Apparel brands are increasingly taking the direct-to-consumer (DTC) route to boost sales, says a report by the Loadstar. Sportswear and equipment producer Under Armour plans to quit 2,000-3,000 stores that currently sell its products and engage more in direct to consumer (DTC) sales. This will help boost profits and gain a more prominent position in the market.

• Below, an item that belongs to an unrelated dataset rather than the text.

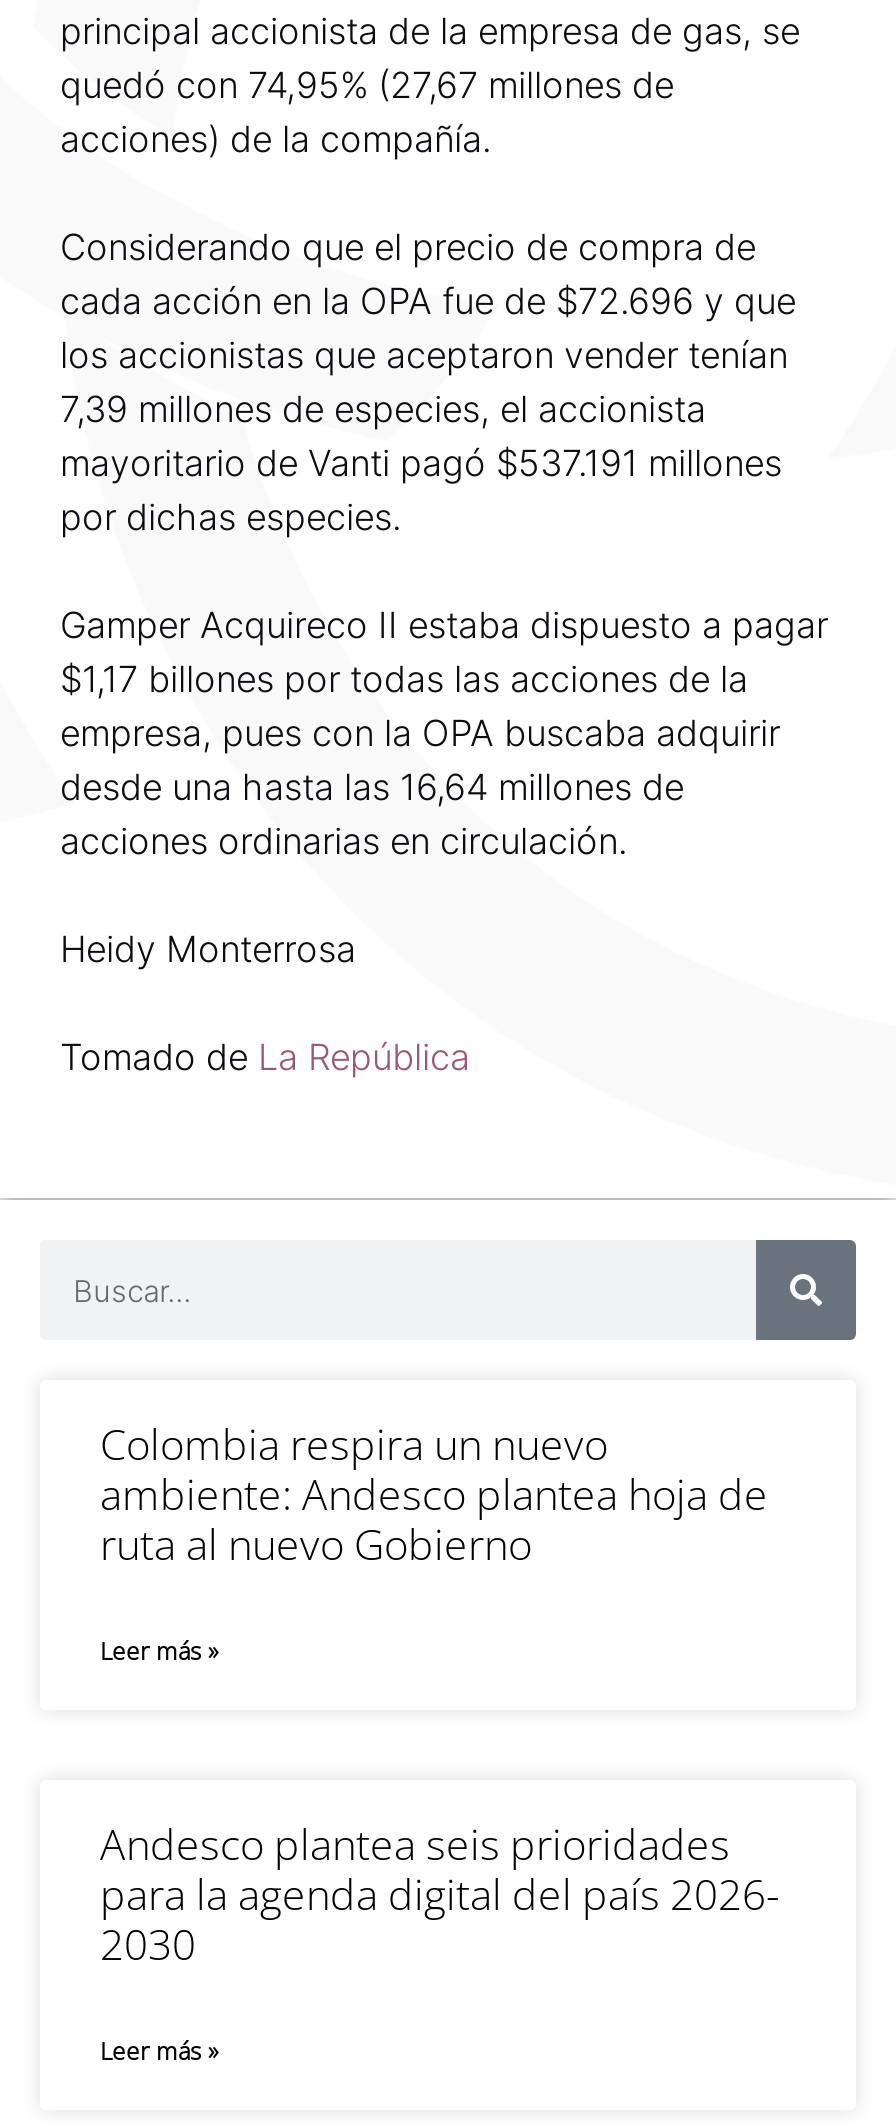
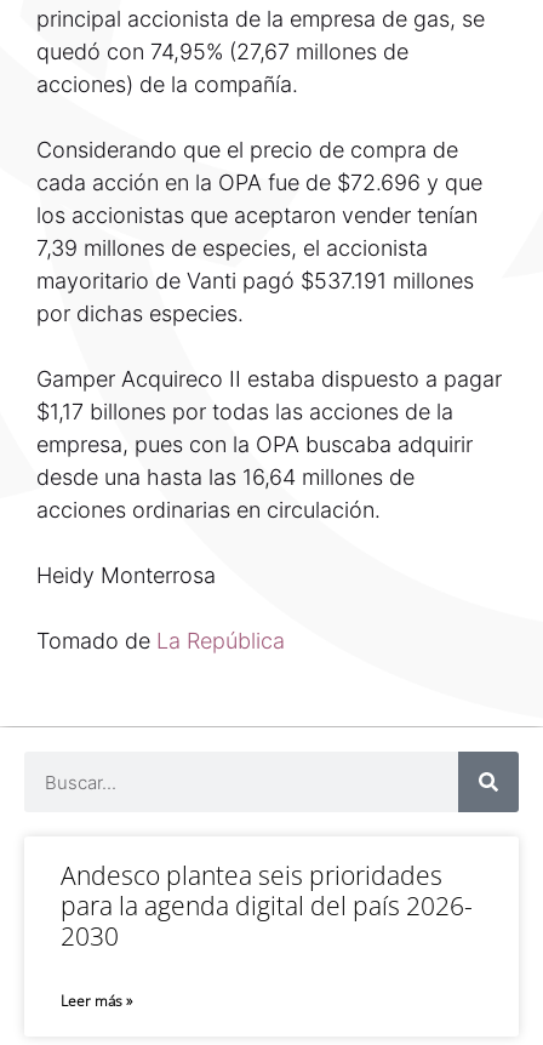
[100,1416,768,1668] Colombia respira un nuevo | ambiente: Andesco plantea hoja de | ruta al nuevo Gobierno | Leer más » -> none

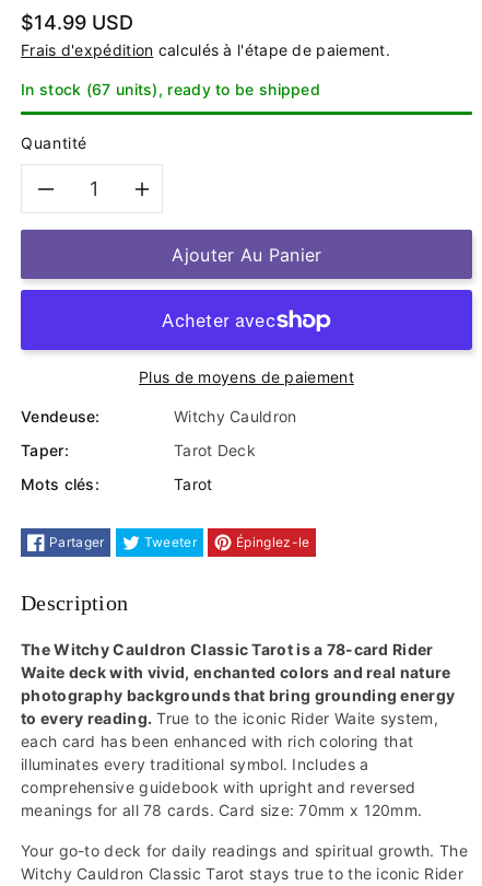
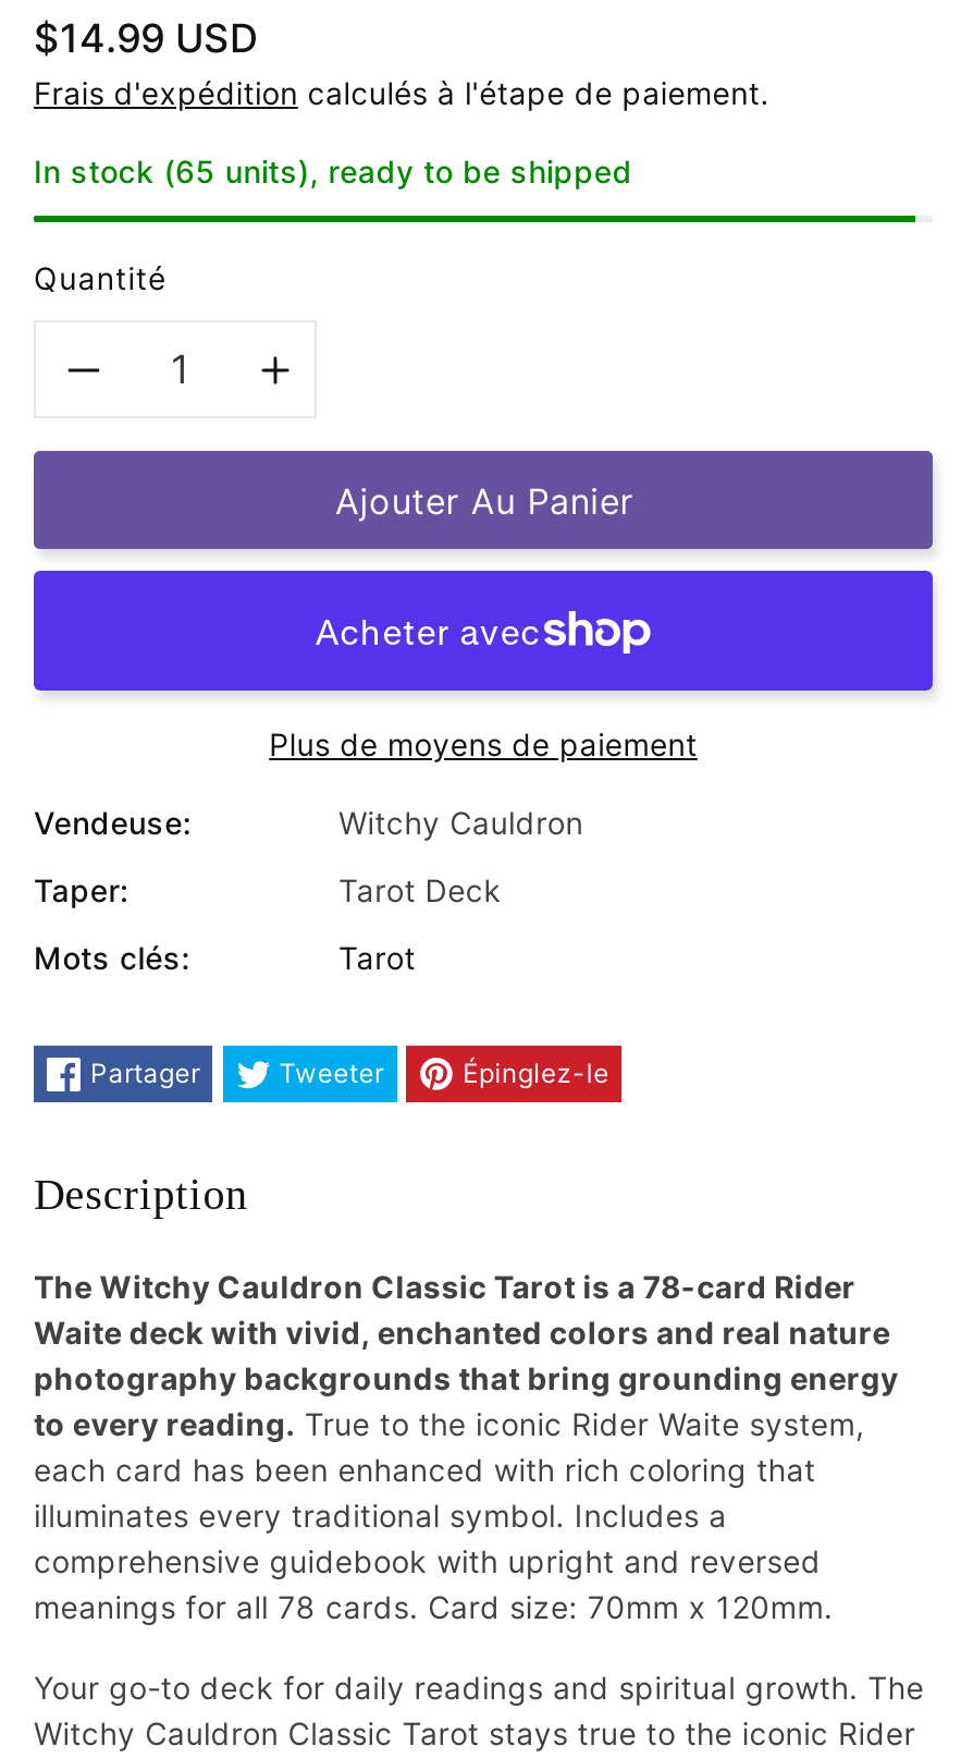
[21,79,320,98] In stock (67 units), ready to be shipped -> [34,152,632,189] In stock (65 units), ready to be shipped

Denim fashion giant Levi Strauss also plans to achieve 60 per cent sales through the DTC route. An early entrant in this segment, Nike made 35 per cent of its revenue through direct-to-consumer channels last year, up from 32 per cent in 2019. FMCG brands Kraft Heinz, General Mills and Kellogg are also eyeing the DTC segment. Kraft Heinz sells baked beans and tomato soup via its Heinz To Home website to consumers in the UK, Europe and Australia, with online sales doubling last year to more than 5 per cent of global sales. PepsiCo set up two websites last year to sell some of its brands, like Doritos and Gatorade.

However, Jason Goldberg, Chief Strategy Officer, Publicis Communications and Chairman, shop.org, a division of the US National Retail Federation, warns, direct selling may not for everybody as securing capacity for final-mile delivery will be a challenge, as demonstrated by the past peak when the integrated parcel carriers raised charges and kept ceilings on volumes from large clients.

Levi Strauss aims to tackle this challenge by increasing its more traditional sales footprint. The company is adding to its own retail outlet locations.

  

Lenzing Group expects operating result for 2021 to reach 2019 levels. The group’s EBITDA earnings Q1FY2021 increased by 36.8 percent year-on-year to €94.5 million. Lenzing Group produces eco-friendly fibers from the renewable raw material wood. Its high-quality fibers are used in a variety of textile applications ranging from elegant ladies clothing to versatile denims and high-performance sports clothing. Due to their consistent high quality, their biodegradability and compostability Lenzing fibers are also highly suitable for hygiene products and agricultural applications.

The Lenzing Group strives for the efficient utilization and processing of all raw materials and offers solutions to help redirect the textile sector towards a closed-loop economy. In order to reduce the speed of global warming and to accomplish the targets of the Paris Climate Agreement and the “Green Deal” of the EU Commission, Lenzing aims to make its dream of a zero-carbon future come true.

  

Egypt is constructing the world’s largest textile factory in El-Mahalla. As per Kohan Textile Journal, to be inaugurated in March 2022, the factory spans over 62,000 sq. mt. and will have a daily production capacity of 30 tons. The plans for the factory were announced in September 2019. To fulfill the needs of this and other factories, Prime Minister Mostafa Madbouli plans to grant farmers incentives to grow high-quality cotton. The government will also train workers who in turn will train 130 others to work in factories being developed in Cairo, Beheira’s Kafr Al Dawar, and other areas in the Nile Delta region.

Egypt is also planning a textiles city in the Free Zones System in Minya governorate. The city will be built over 306 feddans, and a company will be established to manage the city and all parties would have equal shares in it. Feddan is an Egyptian unit of area equal to 1.038 acre. The project will provide around 17,000 direct jobs, in addition to indirect job opportunities, and target exports to overseas markets.